L’ego a horreur du vide. Il cherche donc à se remplir, à acquérir, à posséder et craint évidemment qu’on le dépossède de ce qui lui semble ses acquis. L’ego se veut égoïste par nature et cherche à tout ramener vers lui. Bien sûr, l’ego évolue. L’enfant (ego infantile) est exclusivement centré sur le “ moi-moi ”. Le recevoir est au cœur de son existence. Puis l’ego mûrit, c’est l’étape (ego adolescent) du “ moi-toi ”, moi d’abord, toi ensuite. Il s’agit d’un progrès, puisque à l’origine l’autre n’existe qu’en tant que pourvoyeur. L’ego adulte devient apte à se centrer sur l’autre. Le “ toi-moi ” devient possible. L’ego passe de l’égocentrisme à l’allocentrisme. C’est le passage du “ tu es là pour moi ” au “ je suis là pour toi ”. Enfin, dans le stade de l’ego transcendé (Soi) n’existe plus que le “ toi-toi ”, puisque “ je suis toi et que tu es moi ”. C’est évidemment le stade de l’amour mystique où l’amour de soi et l’amour de l’autre s’inscrive dans le même amour. L’ego devra d’abord guérir ses blessures d’enfance dans l’étape de lutte de pouvoir, en prenant conscience qu’il n’est plus seul à revendiquer la satisfaction de ses besoins. L’autre aussi réclame et ce n’est qu’en transformant une attitude de compétition (qui a raison, qui va gagner ?) en attitude de coopération (que pouvons-nous faire ensemble ?) que la lutte de pouvoir peut s’estomper. Le couple comme lieu d’évolution conduit de l’égoïsme à l’altruisme, de l’égocentrisme à l’allocentrisme, du passage du besoin de recevoir à celui de donner, principalement don de son être et de sa présence à l’autre. Avec la maturation, l’amour guérisseur prend de plus en plus d’ampleur et la capacité de se centrer sur les besoins de l’autre grandit. Le “ toi-moi ” s’installe et initie ce que Rancourt appelle la phase d’évolution du couple. Cette phase d’évolution coïncide avec le passage de l’égocentrisme à l’allocentrisme. Non plus seulement “ j’ai des besoins et tu dois les satisfaire si tu m’aimes ”, mais aussi “ tu as des besoins et je dois t’aider à les satisfaire si je t’aime ”.

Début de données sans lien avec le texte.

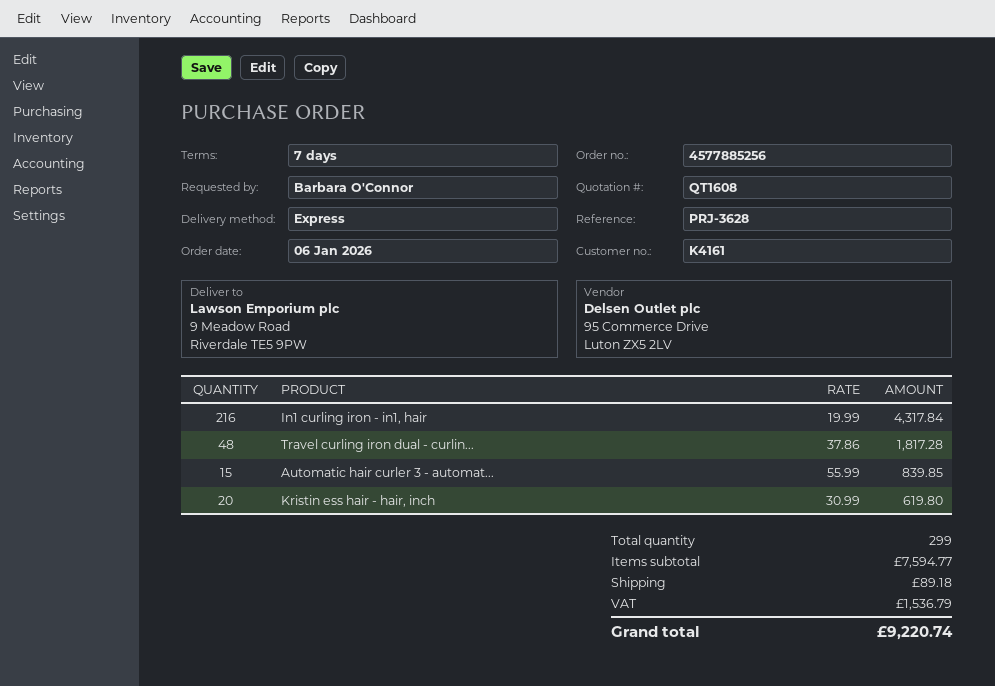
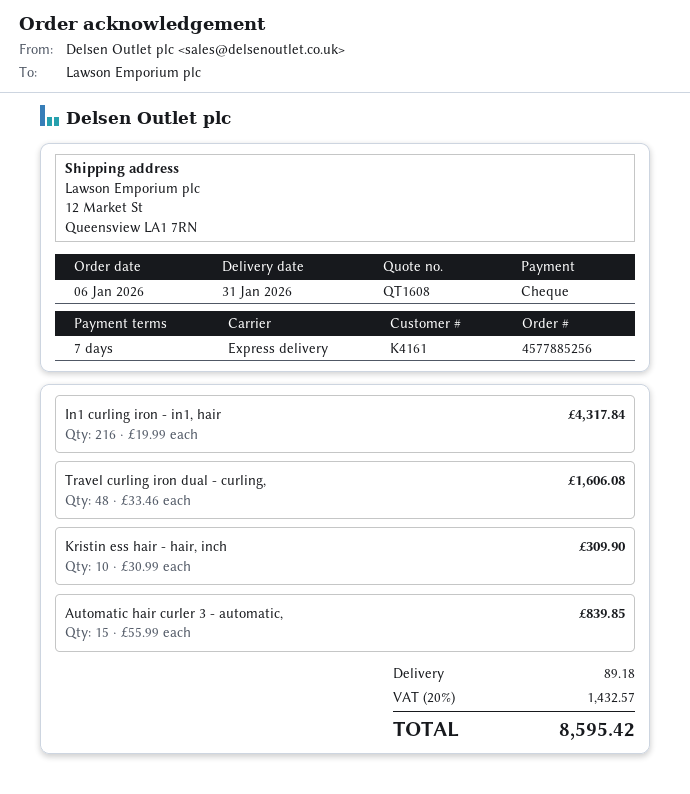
ship to: 9 Meadow Road, Riverdale TE5 9PW -> 12 Market St, Queensview LA1 7RN
Travel curling iron dual - curlin...: 48 x 37.86 = 1817.28 -> 48 x 33.46 = 1606.08
Kristin ess hair - hair, inch: 20 x 30.99 = 619.80 -> 10 x 30.99 = 309.90
tax: 1536.79 -> 1432.57
total: 9220.74 -> 8595.42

Si l’ego a horreur du vide et cherche à se remplir par égoïste, il a aussi horreur de la différence. Tout ce qui n’est pas comme lui, ne pense pas comme lui, n’agit pas comme lui, le dérange. L’égocentrique se prend pour le centre du monde. L’enfant se caractérise par son égocentrisme, par son grand besoin d’être le centre d’intérêt de ses parents et malgré la maturité qui s’installe progressivement, le passage de l’égocentrisme à l’allocentrisme ne va pas de soi. Sortir de son égocentrisme, c’est sortir de son monde pour voir le monde. C’est cesser de voir de façon unilatérale et croire que tous voient ce que je vois. Si je suis une personne qui s’empresse d’aider son semblable avant même qu’il en fasse la demande et que je pense que tout le monde agit comme moi, mon égocentrisme me condamnera à la révolte quand, dans le besoin, je constaterai que personne n’est disponible pour moi. Oui, les autres sont différents et ne voient pas et ne ressentent pas les choses à ma façon. Certains sont comme moi, d’autres non et je ne dois pas m’attendre à ce que l’on vienne me porter secours. Le monde ne fonctionne pas toujours comme mon monde. Il y a bien d’autres univers que le mien. Cesser de voir unilatéralement, c’est expérimenter différents points de vue, notamment celui qui n’est pas le mien. Le renversement de l’égocentrisme à l’allocentrisme devient un moment de guérison. Parce que la conscience s’élève pour voir ailleurs, plus loin, l’amour peut suivre alors son cours à nouveau, effaçant du même coup la frustration. Nous accordons à l’autre le droit d’être différent, de voir différemment. Nous pouvons être distincts sans être distants. L’empathie nous permet de transformer notre égocentrisme. Je me mets à la place de l’autre et je vois, je ressens, je pense ce qu’il voit, ressent, pense, en acceptant son point de vue comme aussi valable que le mien.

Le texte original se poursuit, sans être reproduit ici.